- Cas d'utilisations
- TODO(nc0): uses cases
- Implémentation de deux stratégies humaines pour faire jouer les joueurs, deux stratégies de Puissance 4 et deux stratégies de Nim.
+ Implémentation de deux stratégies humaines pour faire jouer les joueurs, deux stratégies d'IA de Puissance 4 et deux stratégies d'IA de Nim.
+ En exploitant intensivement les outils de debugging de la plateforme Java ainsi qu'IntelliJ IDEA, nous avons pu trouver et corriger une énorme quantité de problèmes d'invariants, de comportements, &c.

...

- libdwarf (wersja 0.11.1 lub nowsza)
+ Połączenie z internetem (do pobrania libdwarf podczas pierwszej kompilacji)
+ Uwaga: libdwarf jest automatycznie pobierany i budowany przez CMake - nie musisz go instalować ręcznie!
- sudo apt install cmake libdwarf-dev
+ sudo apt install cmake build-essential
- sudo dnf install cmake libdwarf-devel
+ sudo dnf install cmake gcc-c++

*WHAT YOU SHOULD DO:* Give back exactly the lines above starting at the line where "- Cas d'utilisations" appears and ending at the line where "- Implémentation de" appears, both included, with no other lines.

*YOUR RESPONSE:*
- Cas d'utilisations
- TODO(nc0): uses cases
- Implémentation de deux stratégies humaines pour faire jouer les joueurs, deux stratégies de Puissance 4 et deux stratégies de Nim.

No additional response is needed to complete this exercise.